[Records from a data source]
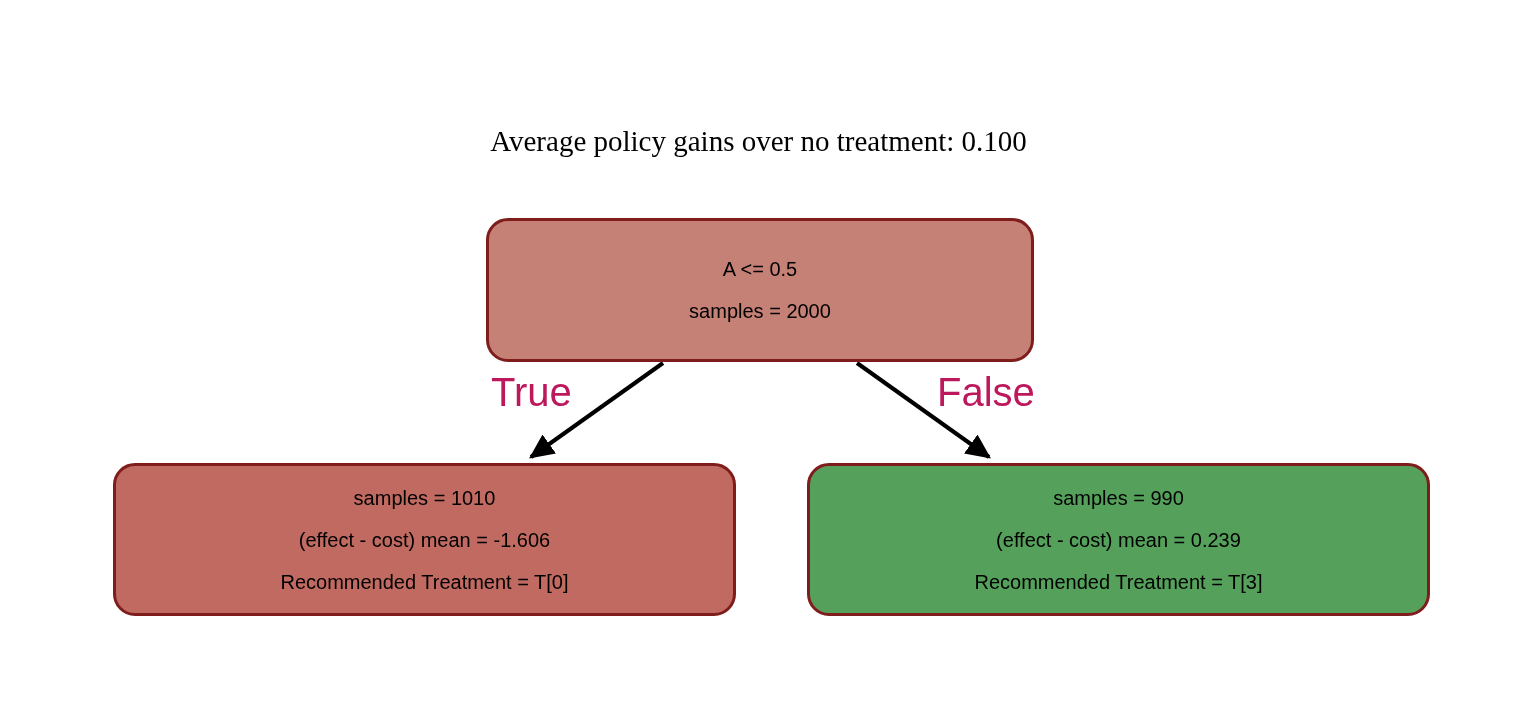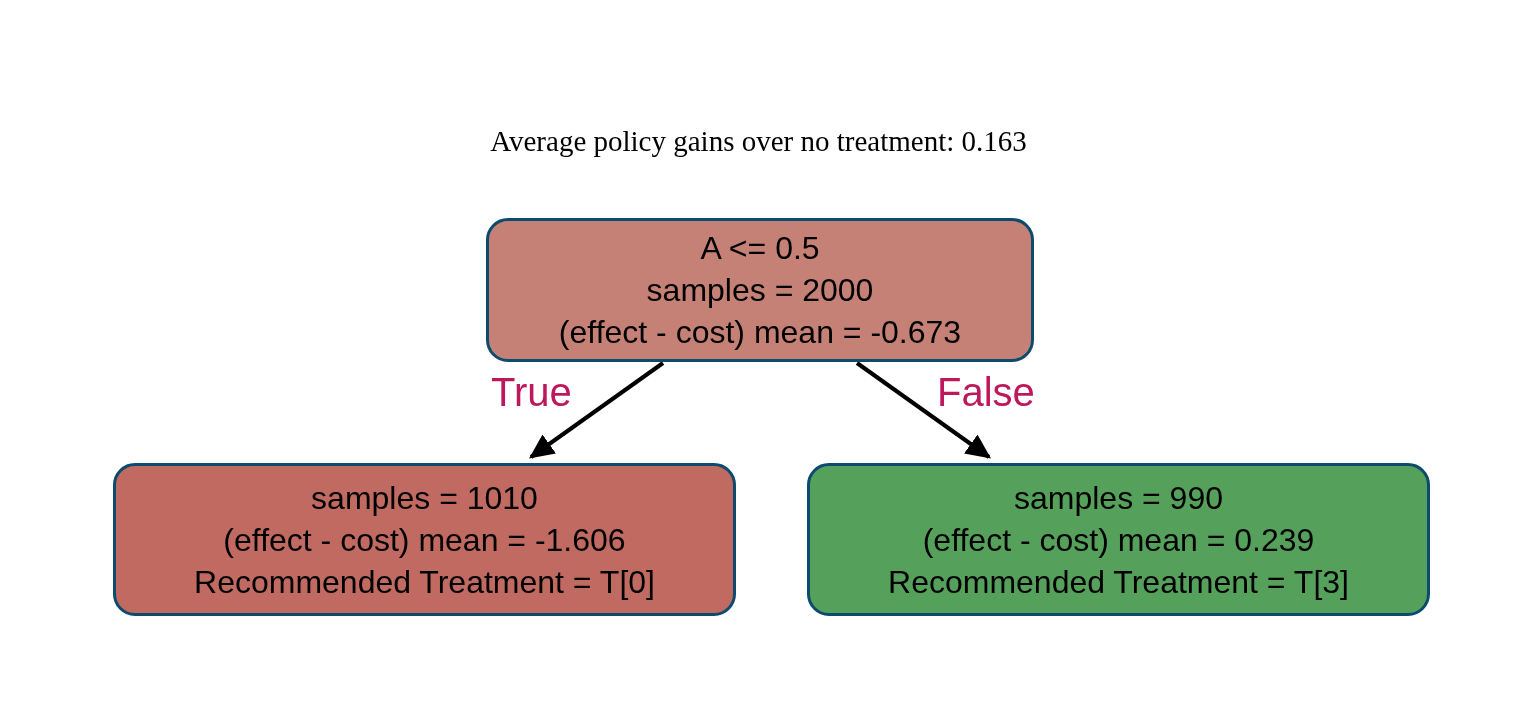--- a/index.html
+++ b/index.html
@@ -97,7 +97,7 @@
 <div id="canvas">
 
   <div class="title-block">
-    <span class="title-line">Average policy gains over no treatment: 0.163</span>
+    <span class="title-line">Average policy gains over no treatment: 0.100</span>
   </div>
 
   <svg id="edges" viewBox="0 0 1517 723" xmlns="http://www.w3.org/2000/svg">

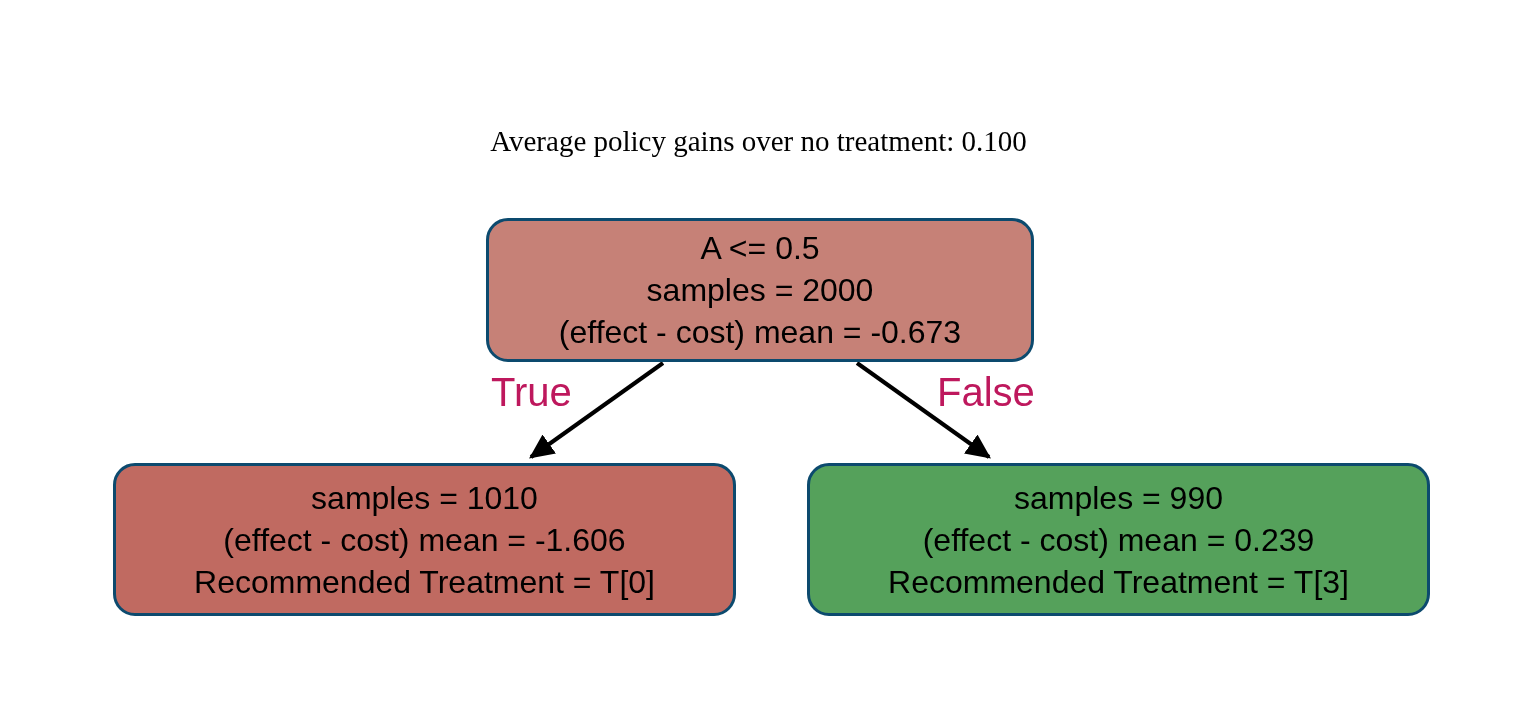--- a/index.html
+++ b/index.html
@@ -35,14 +35,14 @@
   .node {
     position: absolute;
     box-sizing: border-box;
-    border: 3px solid #0c4a6e;
+    border: 3px solid #7f1d1d;
     border-radius: 22px;
     display: flex;
     flex-direction: column;
     align-items: center;
     justify-content: center;
     font-family: "Liberation Sans", sans-serif;
-    font-size: 32px;
+    font-size: 20px;
     line-height: 42px;
     color: #000000;
     white-space: nowrap;

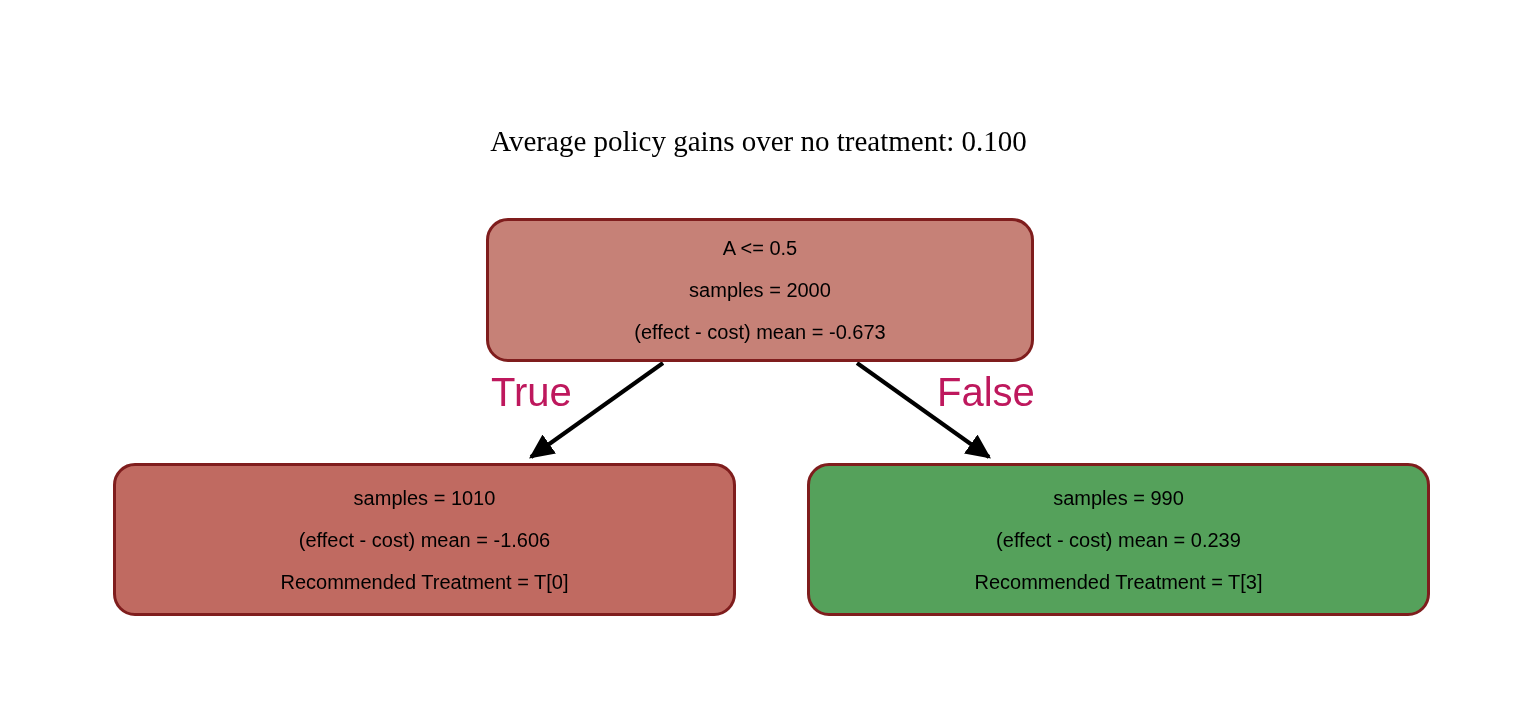--- a/index.html
+++ b/index.html
@@ -116,7 +116,6 @@
   <div class="node" id="node-root" style="background-color: rgb(198, 129, 119);">
     <span class="line">A &lt;= 0.5</span>
     <span class="line">samples = 2000</span>
-    <span class="line">(effect - cost) mean = -0.673</span>
   </div>
 
   <div class="node" id="node-leaf-left" style="background-color: rgb(192, 106, 97);">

**Activity**
The records above are to be set down exactly as written, with no images.

**Written answer**
--- a/index.html
+++ b/index.html
@@ -97,7 +97,7 @@
 <div id="canvas">
 
   <div class="title-block">
-    <span class="title-line">Average policy gains over no treatment: 0.163</span>
+    <span class="title-line">Average policy gains over no treatment: 0.100</span>
   </div>
 
   <svg id="edges" viewBox="0 0 1517 723" xmlns="http://www.w3.org/2000/svg">

--- a/index.html
+++ b/index.html
@@ -35,14 +35,14 @@
   .node {
     position: absolute;
     box-sizing: border-box;
-    border: 3px solid #0c4a6e;
+    border: 3px solid #7f1d1d;
     border-radius: 22px;
     display: flex;
     flex-direction: column;
     align-items: center;
     justify-content: center;
     font-family: "Liberation Sans", sans-serif;
-    font-size: 32px;
+    font-size: 20px;
     line-height: 42px;
     color: #000000;
     white-space: nowrap;

--- a/index.html
+++ b/index.html
@@ -116,7 +116,6 @@
   <div class="node" id="node-root" style="background-color: rgb(198, 129, 119);">
     <span class="line">A &lt;= 0.5</span>
     <span class="line">samples = 2000</span>
-    <span class="line">(effect - cost) mean = -0.673</span>
   </div>
 
   <div class="node" id="node-leaf-left" style="background-color: rgb(192, 106, 97);">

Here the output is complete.